[DATASET RECORDS]
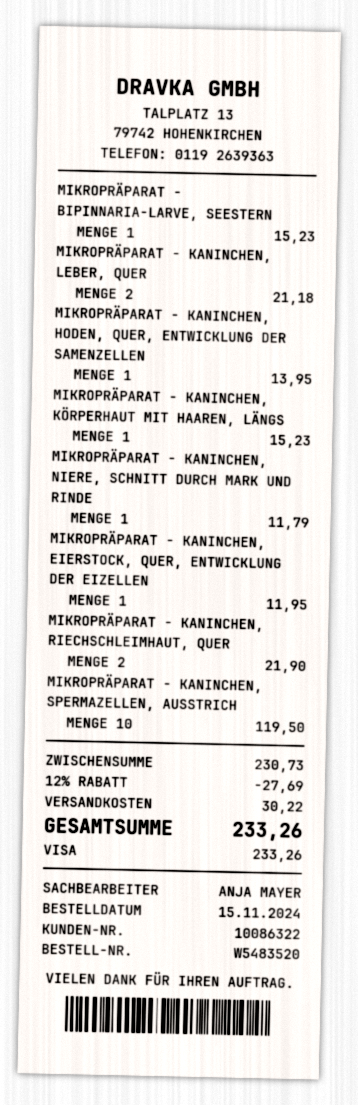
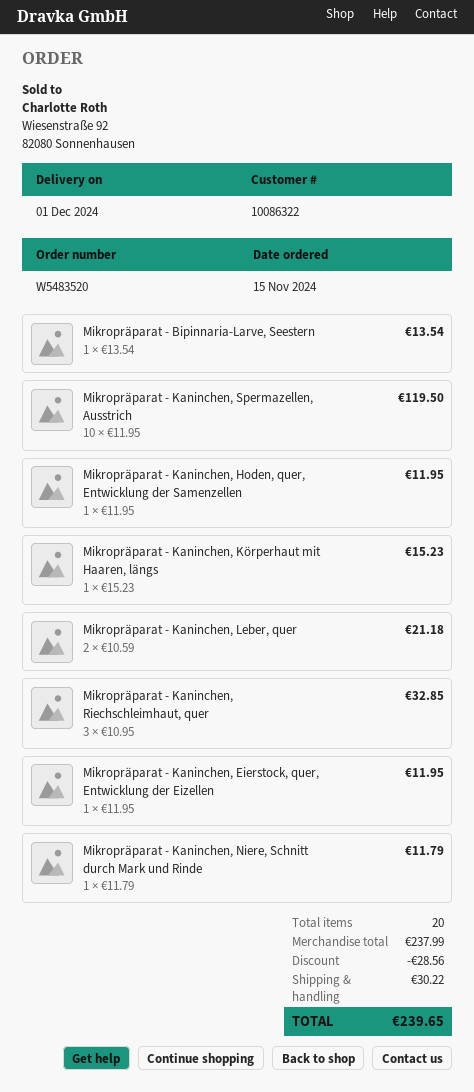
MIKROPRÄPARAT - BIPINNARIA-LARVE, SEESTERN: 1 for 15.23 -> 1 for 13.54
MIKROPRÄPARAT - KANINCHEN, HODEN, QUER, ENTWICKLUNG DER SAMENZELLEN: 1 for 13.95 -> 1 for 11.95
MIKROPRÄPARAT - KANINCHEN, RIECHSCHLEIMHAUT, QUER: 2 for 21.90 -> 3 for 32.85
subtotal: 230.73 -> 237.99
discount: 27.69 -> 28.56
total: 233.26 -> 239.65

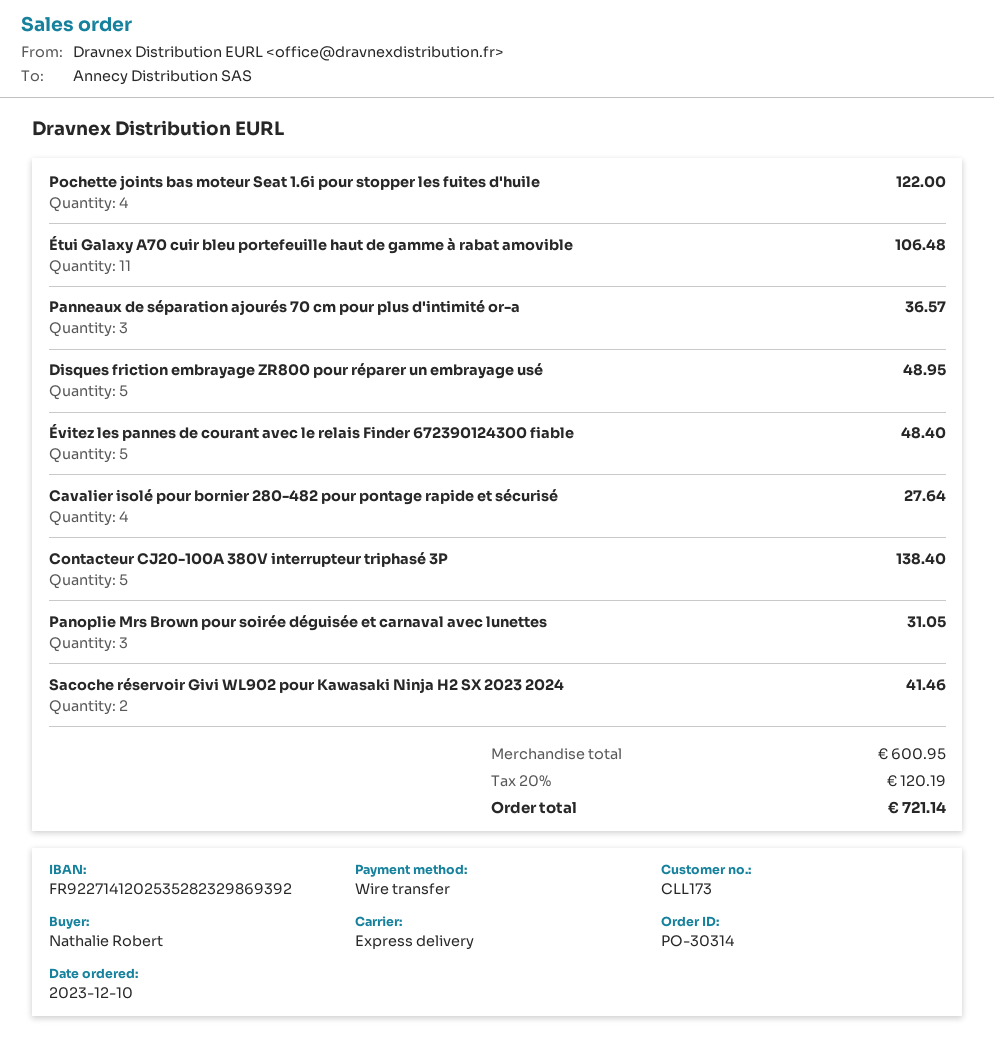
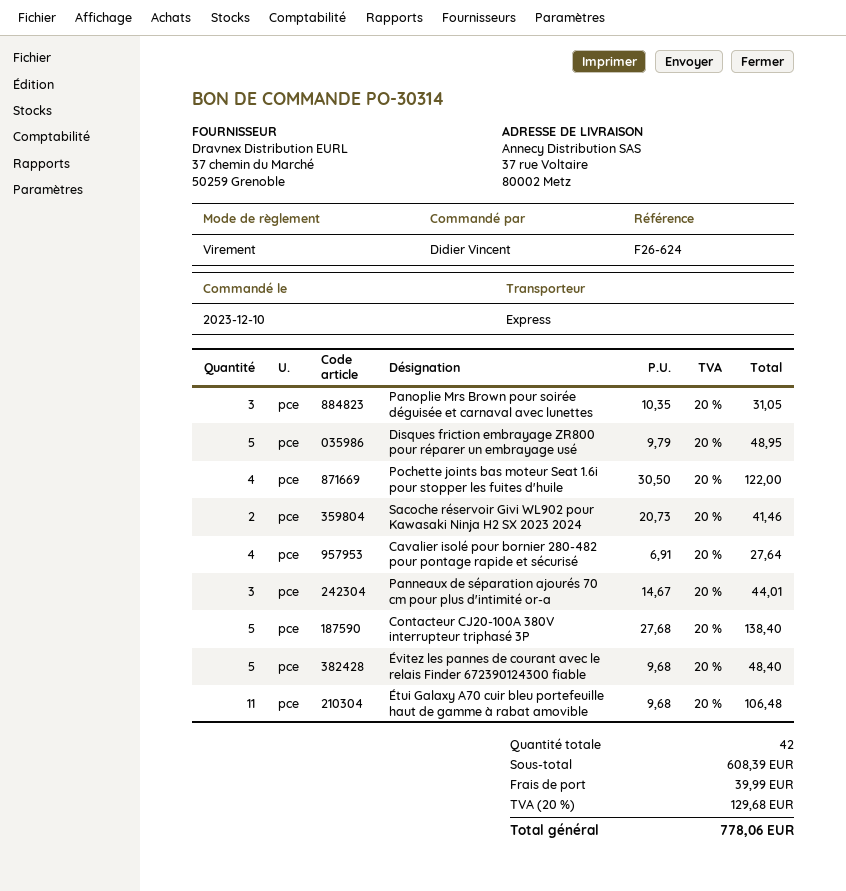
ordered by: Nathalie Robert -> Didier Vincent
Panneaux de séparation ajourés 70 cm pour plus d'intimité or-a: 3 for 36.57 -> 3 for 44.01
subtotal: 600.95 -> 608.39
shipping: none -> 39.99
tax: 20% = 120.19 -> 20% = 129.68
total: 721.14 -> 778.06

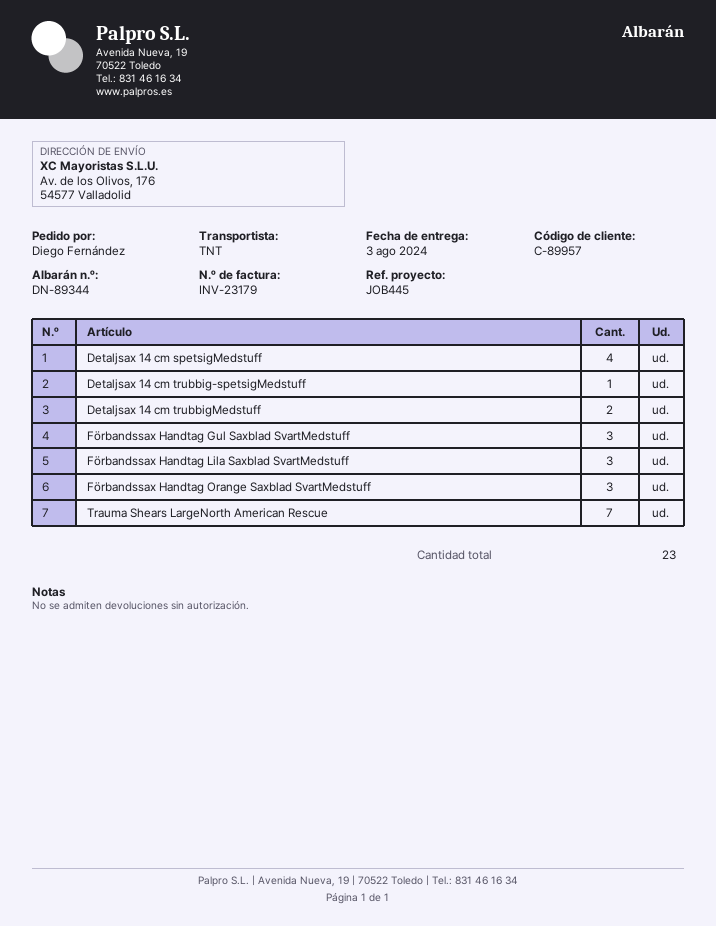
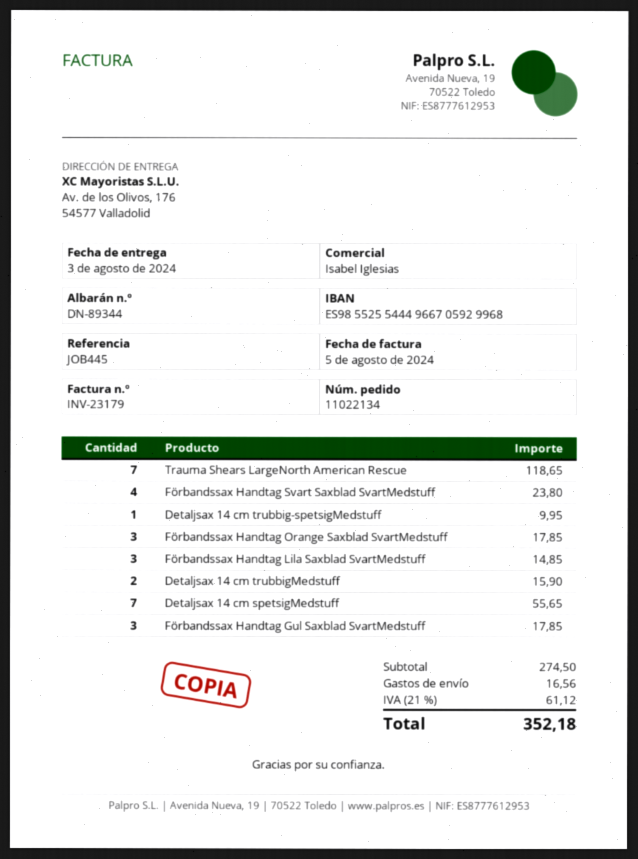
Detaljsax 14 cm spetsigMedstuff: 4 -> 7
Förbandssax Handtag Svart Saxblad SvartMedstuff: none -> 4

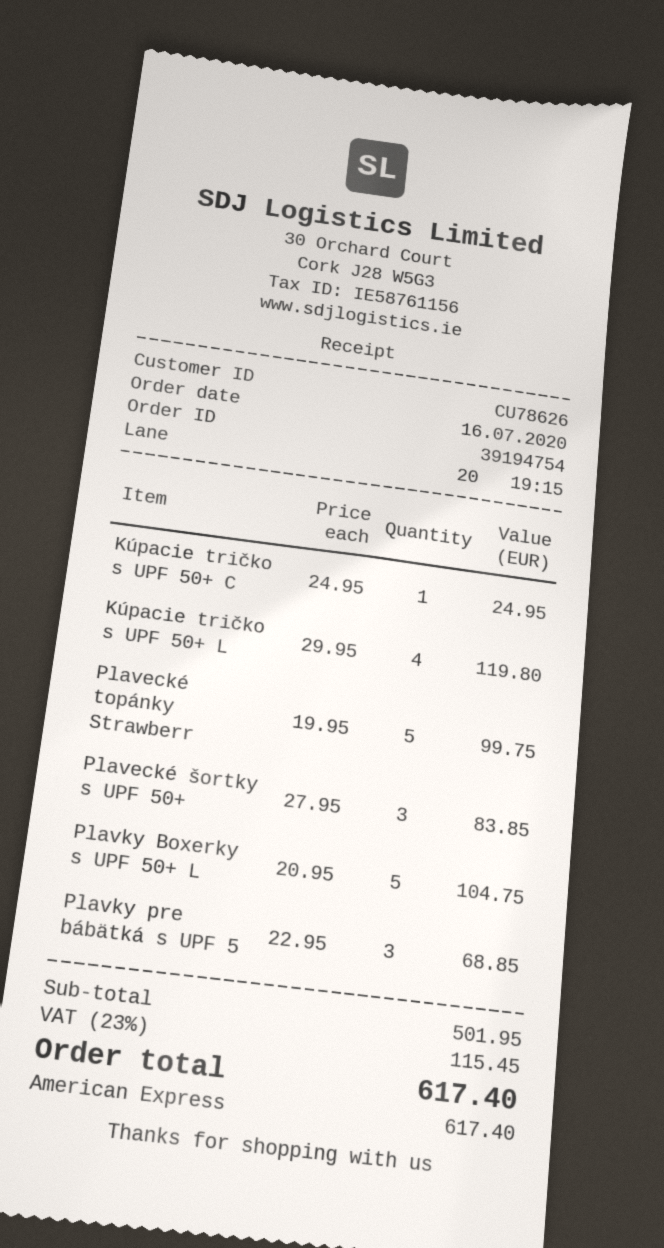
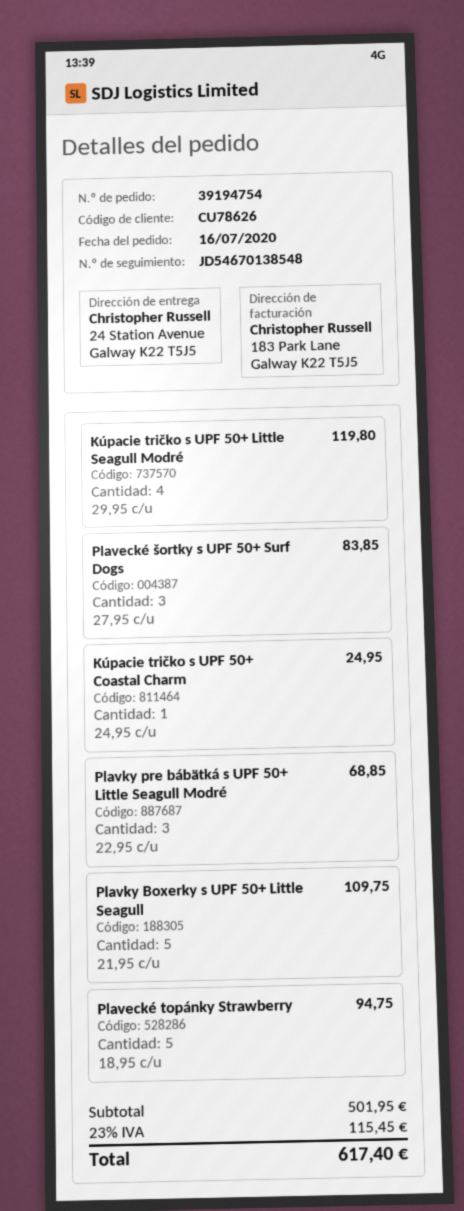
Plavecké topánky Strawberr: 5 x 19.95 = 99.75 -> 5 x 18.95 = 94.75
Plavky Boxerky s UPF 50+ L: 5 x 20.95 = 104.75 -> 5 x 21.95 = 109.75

[WORK TO COMPLETE]
Every entry above needs to be copied exactly, apart from its pictures.

[TASK SOLUTION]
MIKROPRÄPARAT - BIPINNARIA-LARVE, SEESTERN: 1 for 15.23 -> 1 for 13.54
MIKROPRÄPARAT - KANINCHEN, HODEN, QUER, ENTWICKLUNG DER SAMENZELLEN: 1 for 13.95 -> 1 for 11.95
MIKROPRÄPARAT - KANINCHEN, RIECHSCHLEIMHAUT, QUER: 2 for 21.90 -> 3 for 32.85
subtotal: 230.73 -> 237.99
discount: 27.69 -> 28.56
total: 233.26 -> 239.65

ordered by: Nathalie Robert -> Didier Vincent
Panneaux de séparation ajourés 70 cm pour plus d'intimité or-a: 3 for 36.57 -> 3 for 44.01
subtotal: 600.95 -> 608.39
shipping: none -> 39.99
tax: 20% = 120.19 -> 20% = 129.68
total: 721.14 -> 778.06

Detaljsax 14 cm spetsigMedstuff: 4 -> 7
Förbandssax Handtag Svart Saxblad SvartMedstuff: none -> 4

Plavecké topánky Strawberr: 5 x 19.95 = 99.75 -> 5 x 18.95 = 94.75
Plavky Boxerky s UPF 50+ L: 5 x 20.95 = 104.75 -> 5 x 21.95 = 109.75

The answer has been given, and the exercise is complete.